___ THE INPUT

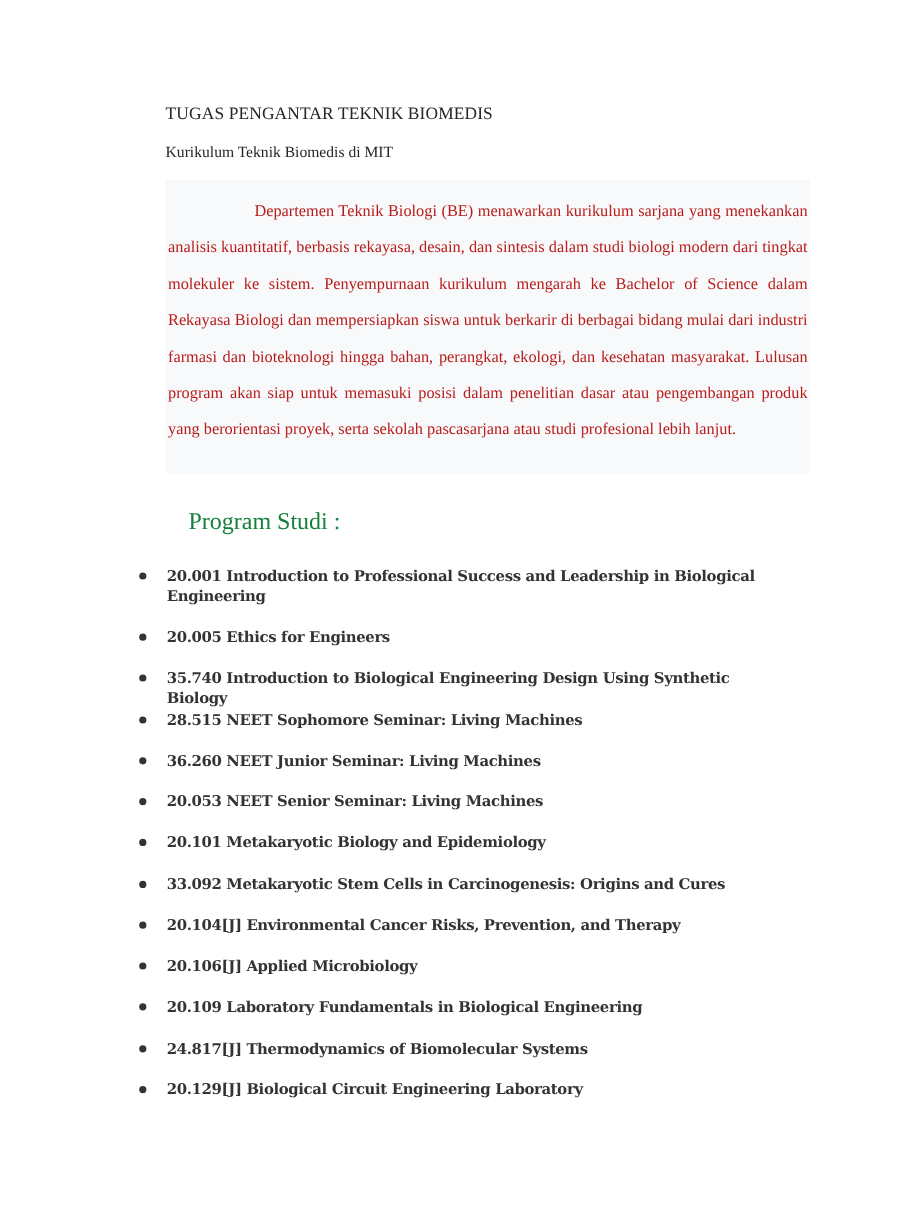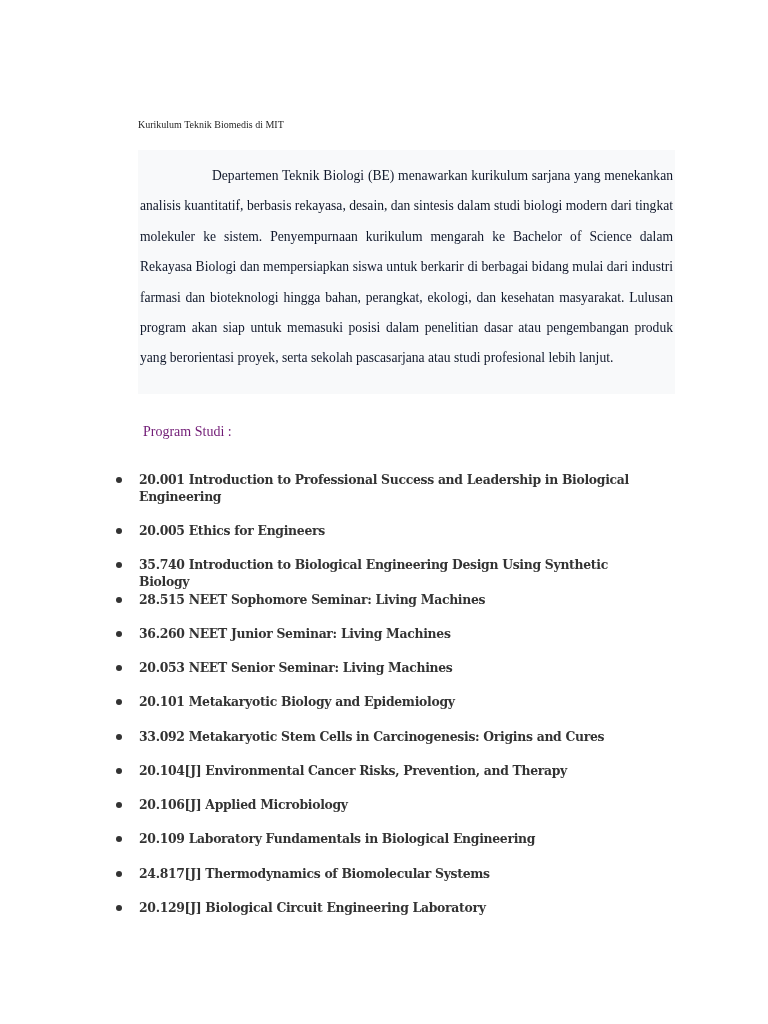"TUGAS PENGANTAR TEKNIK BIOMEDIS" div.doc-title { html: none -> <div>TUGAS PENGANTAR TEKNIK BIOMEDIS</div> }
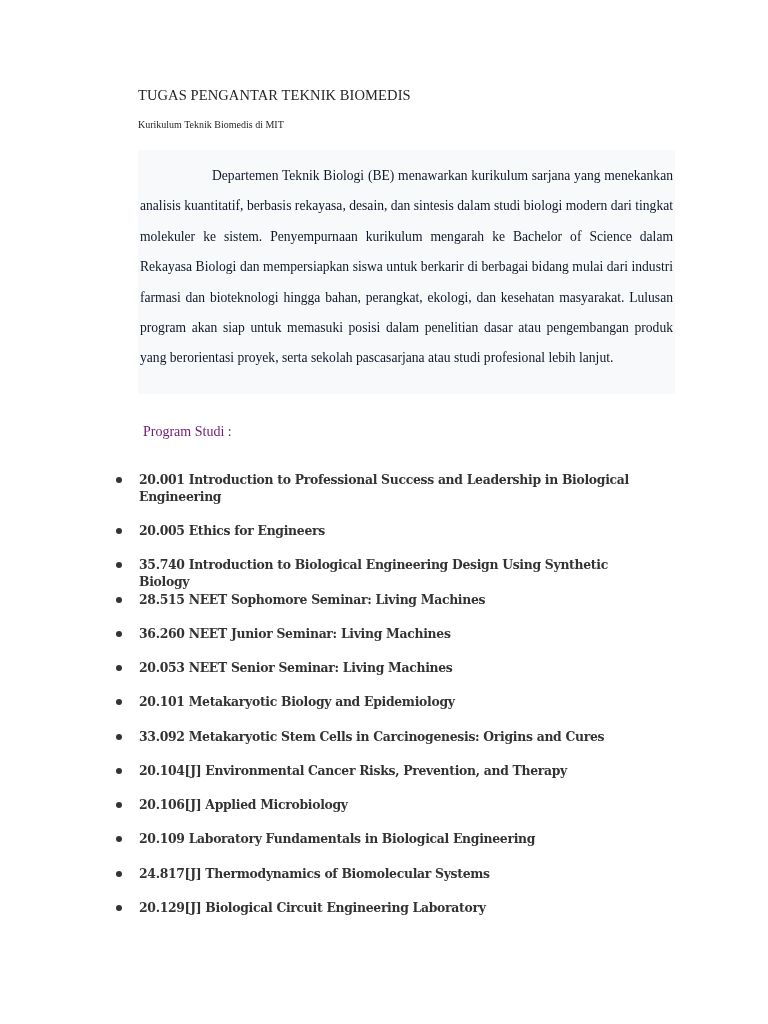"Kurikulum Teknik Biomedis di MIT" .doc-subtitle { font-size: 10px -> 13px }
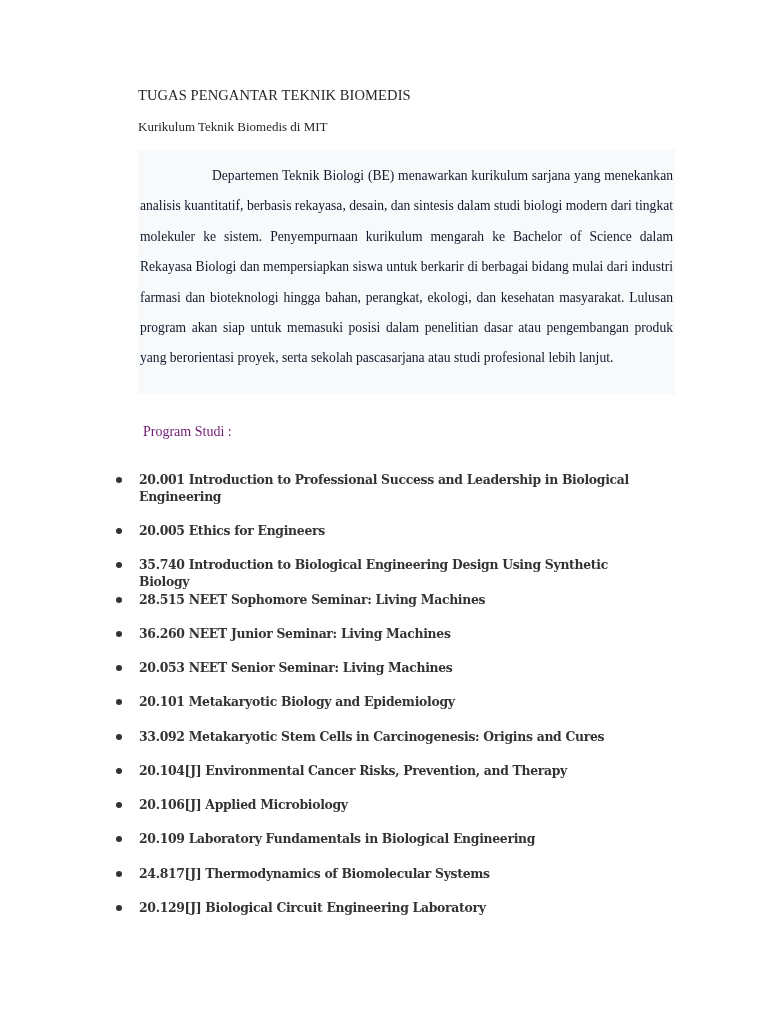"Departemen Teknik Biologi (BE)" .shaded-box p { color: #0f172a -> #b91c1c }
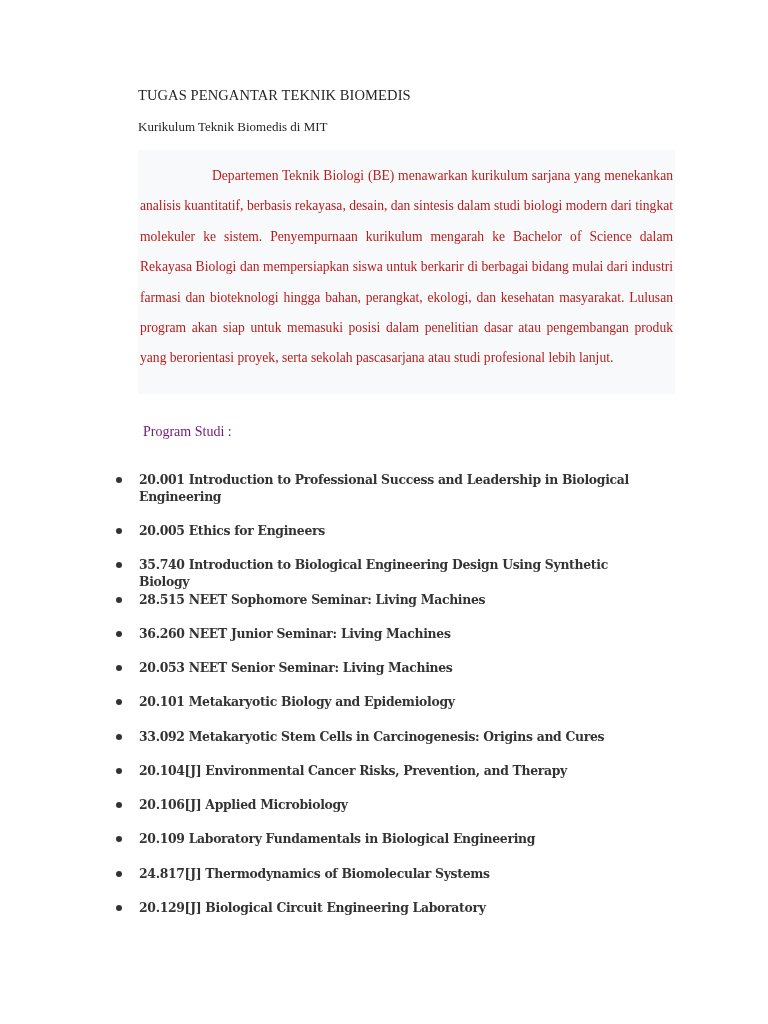"Program Studi :" .program-label { color: #701a75 -> #15803d; font-size: 14px -> 20px; left: 143px -> 157px }
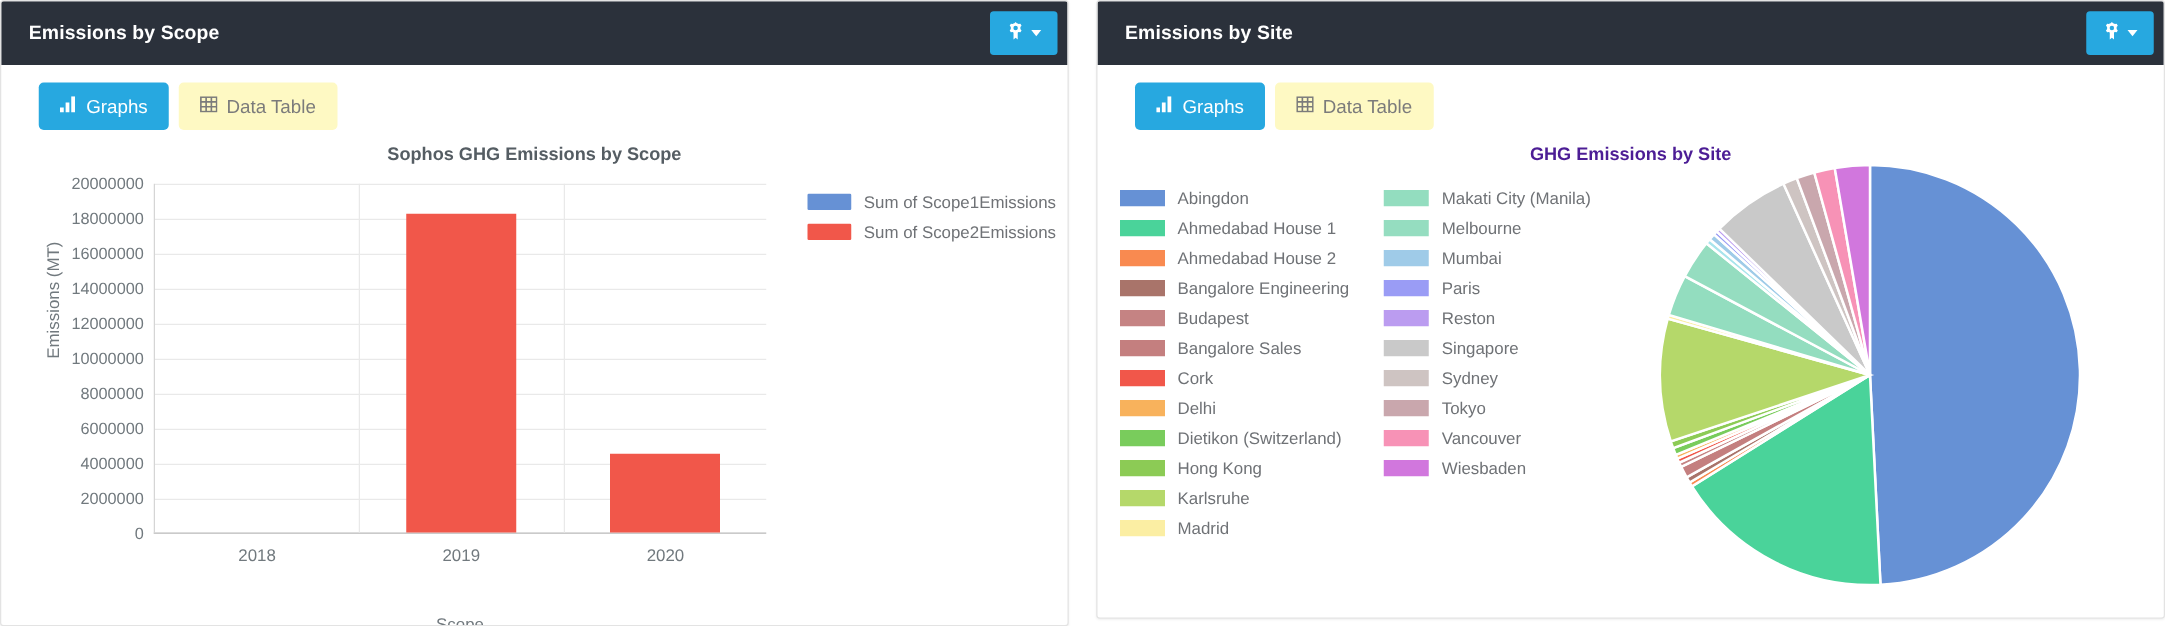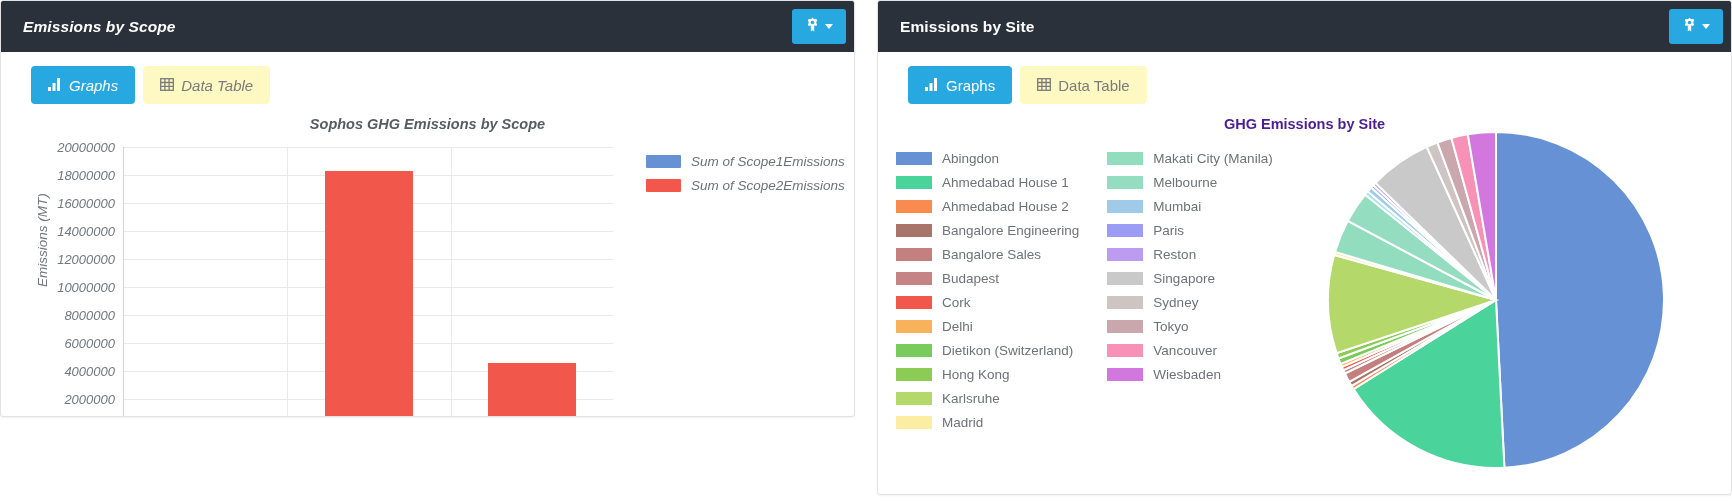"Emissions by Scope" .panel-left { font-style: italic -> none; height: 417px -> 501px }
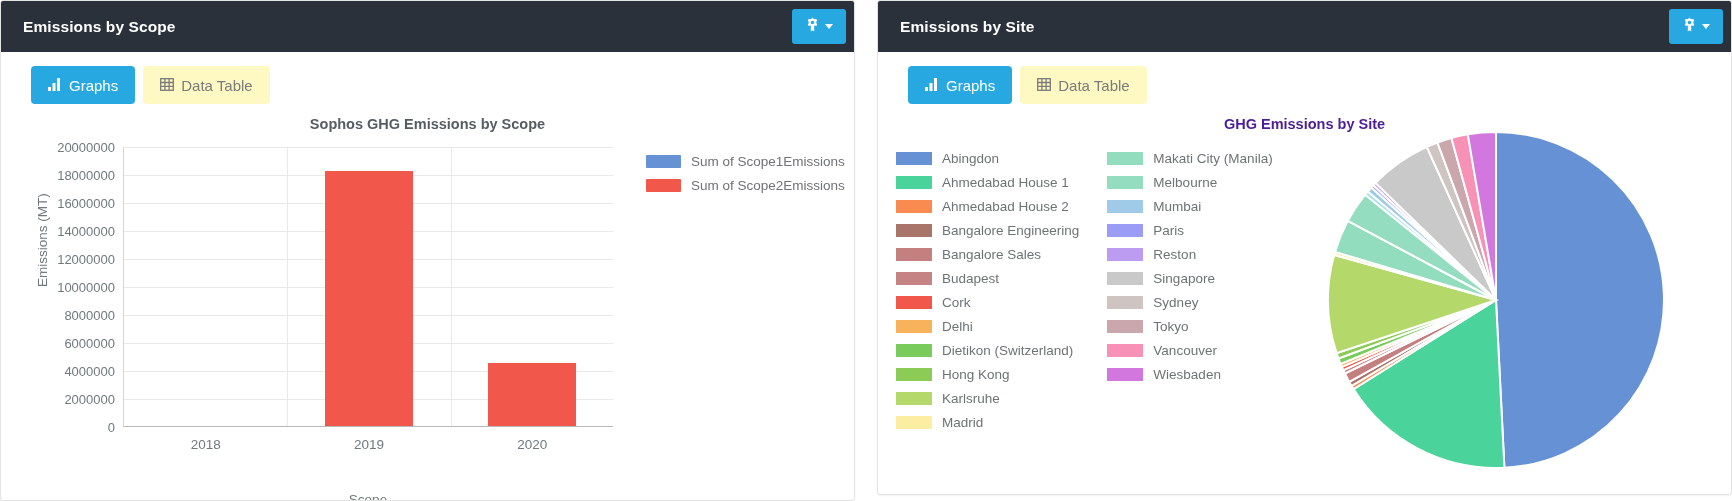"Bangalore Sales" div.pie-legend-row { order: before "Budapest" -> after "Budapest" }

______

Each line above should be written out again exactly, without any image.

"TUGAS PENGANTAR TEKNIK BIOMEDIS" div.doc-title { html: none -> <div>TUGAS PENGANTAR TEKNIK BIOMEDIS</div> }
"Kurikulum Teknik Biomedis di MIT" .doc-subtitle { font-size: 10px -> 13px }
"Departemen Teknik Biologi (BE)" .shaded-box p { color: #0f172a -> #b91c1c }
"Program Studi :" .program-label { color: #701a75 -> #15803d; font-size: 14px -> 20px; left: 143px -> 157px }
"Emissions by Scope" .panel-left { font-style: italic -> none; height: 417px -> 501px }
"Bangalore Sales" div.pie-legend-row { order: before "Budapest" -> after "Budapest" }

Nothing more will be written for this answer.